Olivia de Havilland: heredera de un mundo
Aunque la muerte de la actriz puede resultar al público joven una noticia del más allá, conviene revisar el cine de una mujer con tendencia a lo desvaído
A algunos lectores jóvenes la noticia de la muerte de Olivia de Havilland con 104 años de edad les resultará posiblemente una noticia del más allá; y lo es, por encima de la longevidad extraordinaria de la actriz. No había apenas memoria de ella, ni un culto a Havilland (y quizá sí lo tenga su hermana menor Joan Fontaine entre cinéfilos de la tercera edad), aunque en los últimos meses se la ha visto en el contexto de las protestas antirracistas que salpicaron también a Lo que el viento se llevó. Conviene recordar, sin embargo, que ella no era la mujer brava de la película, sino la modosa, y las frases (o lemas) que se han oído en los reportajes los decía con mucho énfasis la Señorita Escarlata de Vivien Leigh, un tipo de actriz muy distinto al suyo.
Muere Olvia de Havilland a los 104 años
Olivia (y su hermana Joan) estudiaron y trabajaron en teatro y en cine con el maestro Max Reinhardt, siendo el debut de la mayor nada menos que interpretando el personaje de Hermia en El sueño de una noche de verano, una película firmada a medias por Reinhardt y su gran discípulo William Dieterle, que, no estando del todo lograda, fue importante no solo por el modo de hacer a Shakespeare con algo de stravaganza de musical de Broadway, sino como semillero de una cierta vanguardia europea traspasada al mainstream. Pero es difícil resumir una carrera tan larga y cambiante, ni siquiera teniendo en cuenta que en sus últimos cuarenta años de vida Havilland se apartó del cine.

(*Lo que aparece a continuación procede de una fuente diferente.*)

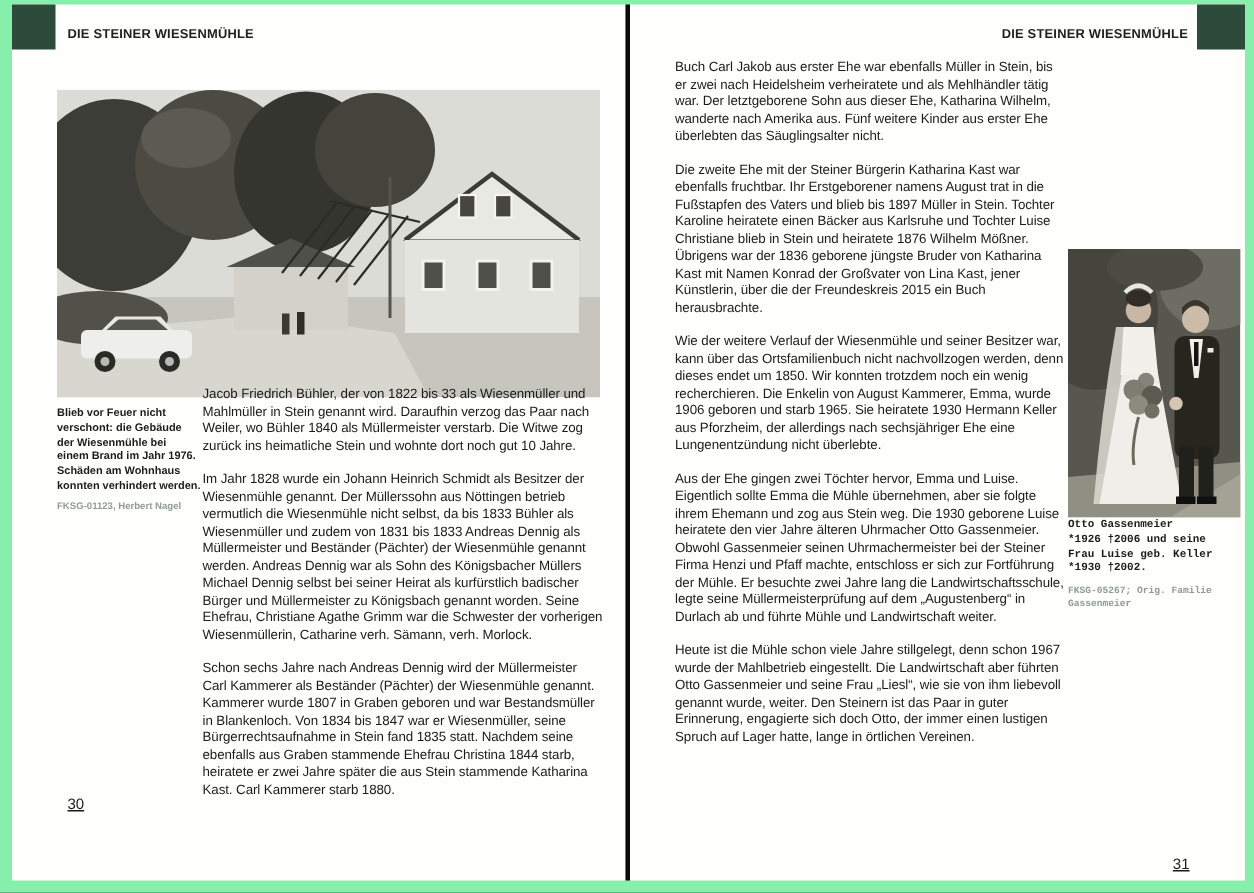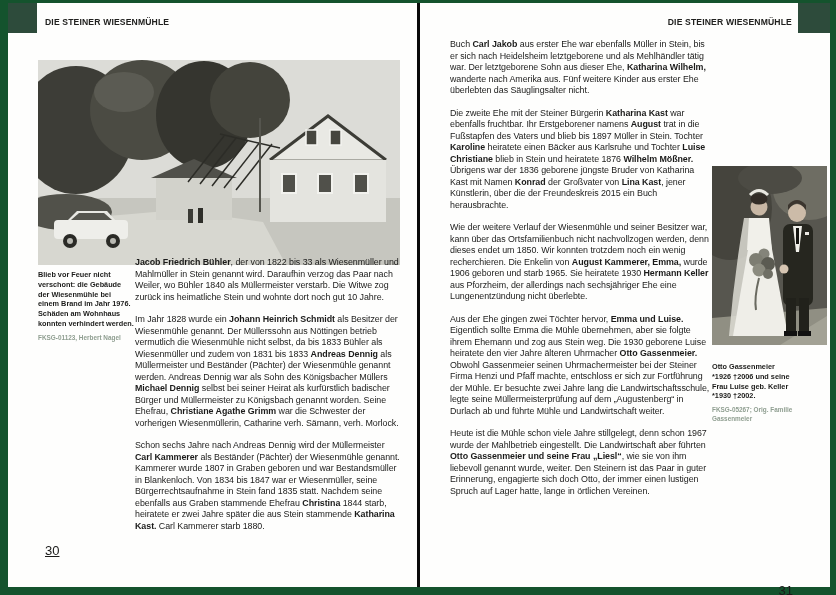--- a/index.html
+++ b/index.html
@@ -1,17 +1,17 @@
 <!DOCTYPE html>
 <html><head>
 <meta charset="utf-8">
 <style>
   * { margin:0; padding:0; box-sizing:border-box; }
   body { background:#000; font-family:"Liberation Sans", sans-serif; }
-  .spread { position:relative; width:836px; height:595px; background:#14532d; overflow:hidden; }
+  .spread { position:relative; width:836px; height:595px; background:#86efac; overflow:hidden; }
   .page { position:absolute; top:3px; height:584px; background:#fefefd; }
   .page-left  { left:8px;   width:409px; }
   .page-right { left:420px; width:410px; }
   .gutter { position:absolute; top:3px; left:417px; width:3px; height:584px; background:#0a0a0a; }
 
   .accent-block { position:absolute; top:0; height:30px; }
   .accent-left  { left:0;  width:29px; }
   .accent-right { right:0; width:32px; }
 
   .running-head { position:absolute; top:14px; font-size:8.6px; font-weight:bold;
@@ -19,32 +19,32 @@
   .head-left  { left:37px; }
   .head-right { right:38px; }
 
   .photo { position:absolute; overflow:hidden; }
   .photo svg { display:block; width:100%; height:100%; }
   .photo-mill    { left:30px;  top:57px;  width:362px; height:205px; }
   .photo-wedding { left:292px; top:163px; width:115px; height:179px; }
 
   .caption { position:absolute; }
   .caption-left  { left:30px;  top:267px; width:96px; }
-  .caption-right { left:292px; top:359px; width:112px; }
+  .caption-right { left:292px; top:343px; width:112px;font-family:Liberation Mono, monospace; }
   .caption-text   { font-size:7.3px; line-height:9.8px; font-weight:bold; color:#1c1c1a; }
   .caption-credit { margin-top:5px; font-size:6.4px; line-height:8.6px; font-weight:bold; }
 
   .body-col { position:absolute; font-size:8.9px; line-height:11.5px; color:#1b1b1a;
               letter-spacing:-0.05px; }
   .body-col p { margin:0 0 11px 0; }
-  .body-col strong { font-weight:bold; }
+  .body-col strong { font-weight:normal; }
   .body-col-left  { left:127px; top:254px; width:268px; }
   .body-col-right { left:30px;  top:36px;  width:260px; }
 
-  .folio { position:absolute; top:540px; font-size:13px; color:#1b1b1a;text-decoration:underline; }
+  .folio { position:absolute; top:528px; font-size:10px; color:#1b1b1a;text-decoration:underline; }
   .folio-left  { left:37px; }
   .folio-right { right:37px;margin-top:40px; }
 </style>
 </head>
 <body>
 
 <div class="spread">
 
   <div class="page page-left">
     <div class="accent-block accent-left" style="background: rgb(45, 75, 59);"></div>
@@ -106,21 +106,21 @@
     <div class="folio folio-left">30</div>
   </div>
 
   <div class="gutter"></div>
 
   <div class="page page-right">
     <div class="accent-block accent-right" style="background: rgb(45, 75, 59);"></div>
     <div class="running-head head-right">DIE STEINER WIESENMÜHLE</div>
 
     <div class="body-col body-col-right">
-        <p><span>Buch </span><strong>Carl Jakob</strong><span> aus erster Ehe war ebenfalls Müller in Stein, bis er sich nach Heidelsheim letztgeborene und als Mehlhändler tätig war. Der letztgeborene Sohn aus dieser Ehe, </span><strong>Katharina Wilhelm,</strong><span> wanderte nach Amerika aus. Fünf weitere Kinder aus erster Ehe überlebten das Säuglingsalter nicht.</span></p>
+        <p><span>Buch </span><strong>Carl Jakob</strong><span> aus erster Ehe war ebenfalls Müller in Stein, bis er zwei nach Heidelsheim verheiratete und als Mehlhändler tätig war. Der letztgeborene Sohn aus dieser Ehe, </span><strong>Katharina Wilhelm,</strong><span> wanderte nach Amerika aus. Fünf weitere Kinder aus erster Ehe überlebten das Säuglingsalter nicht.</span></p>
         <p><span>Die zweite Ehe mit der Steiner Bürgerin </span><strong>Katharina Kast</strong><span> war ebenfalls fruchtbar. Ihr Erstgeborener namens </span><strong>August</strong><span> trat in die Fußstapfen des Vaters und blieb bis 1897 Müller in Stein. Tochter </span><strong>Karoline</strong><span> heiratete einen Bäcker aus Karlsruhe und Tochter </span><strong>Luise Christiane</strong><span> blieb in Stein und heiratete 1876 </span><strong>Wilhelm Mößner.</strong><span> Übrigens war der 1836 geborene jüngste Bruder von Katharina Kast mit Namen </span><strong>Konrad</strong><span> der Großvater von </span><strong>Lina Kast</strong><span>, jener Künstlerin, über die der Freundeskreis 2015 ein Buch herausbrachte.</span></p>
         <p><span>Wie der weitere Verlauf der Wiesenmühle und seiner Besitzer war, kann über das Ortsfamilienbuch nicht nachvollzogen werden, denn dieses endet um 1850. Wir konnten trotzdem noch ein wenig recherchieren. Die Enkelin von </span><strong>August Kammerer, Emma,</strong><span> wurde 1906 geboren und starb 1965. Sie heiratete 1930 </span><strong>Hermann Keller</strong><span> aus Pforzheim, der allerdings nach sechsjähriger Ehe eine Lungenentzündung nicht überlebte.</span></p>
         <p><span>Aus der Ehe gingen zwei Töchter hervor, </span><strong>Emma und Luise.</strong><span> Eigentlich sollte Emma die Mühle übernehmen, aber sie folgte ihrem Ehemann und zog aus Stein weg. Die 1930 geborene Luise heiratete den vier Jahre älteren Uhrmacher </span><strong>Otto Gassenmeier.</strong><span> Obwohl Gassenmeier seinen Uhrmachermeister bei der Steiner Firma Henzi und Pfaff machte, entschloss er sich zur Fortführung der Mühle. Er besuchte zwei Jahre lang die Landwirtschaftsschule, legte seine Müllermeisterprüfung auf dem „Augustenberg“ in Durlach ab und führte Mühle und Landwirtschaft weiter.</span></p>
         <p><span>Heute ist die Mühle schon viele Jahre stillgelegt, denn schon 1967 wurde der Mahlbetrieb eingestellt. Die Landwirtschaft aber führten </span><strong>Otto Gassenmeier und seine Frau „Liesl“</strong><span>, wie sie von ihm liebevoll genannt wurde, weiter. Den Steinern ist das Paar in guter Erinnerung, engagierte sich doch Otto, der immer einen lustigen Spruch auf Lager hatte, lange in örtlichen Vereinen.</span></p>
       </div>
 
     <div class="photo photo-wedding">
       <svg viewBox="0 0 115 179" preserveAspectRatio="none">
         <rect width="115" height="179" fill="#57564f"></rect>
         <ellipse cx="18" cy="42" rx="42" ry="52" fill="#45443d"></ellipse>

Es difícil resumir una carrera tan larga y cambiante, ni siquiera teniendo en cuenta que en sus últimos cuarenta años de vida Havilland se apartó del cine
El mundo al que asocio su rostro y sus maneras es el del western tradicional y antisimbólico y el cine de aventuras de capa y espada, pero si he de elegir la imagen más poderosa de una mujer con tendencia a lo desvaído me quedo con dos papeles fuertes y llenos de aristas. El primero fue en 1949 el de Catherine Sloper en La heredera (1949), la sugestiva adaptación de William Wyler, un director no siempre sutil, de la obra de teatro basada en la gran novela de Henry James Washington Square.
Aunque a ratos un poco envarada, Olivia de Havilland responde con brío y misterio al desafío de la historia jamesiana y al de enfrentarse a actores de la talla de Montgomery Clift y Ralph Richardson. El último de gran relieve es el de Canción de cuna para un cadáver (1964), de Robert Aldrich, donde Olivia y su partenaire Bette Davis se ponen góticas en plan comedido, en una película que, sin ellas dos, no pasaría de ser un remedo de ¿Qué fue de Baby Jane?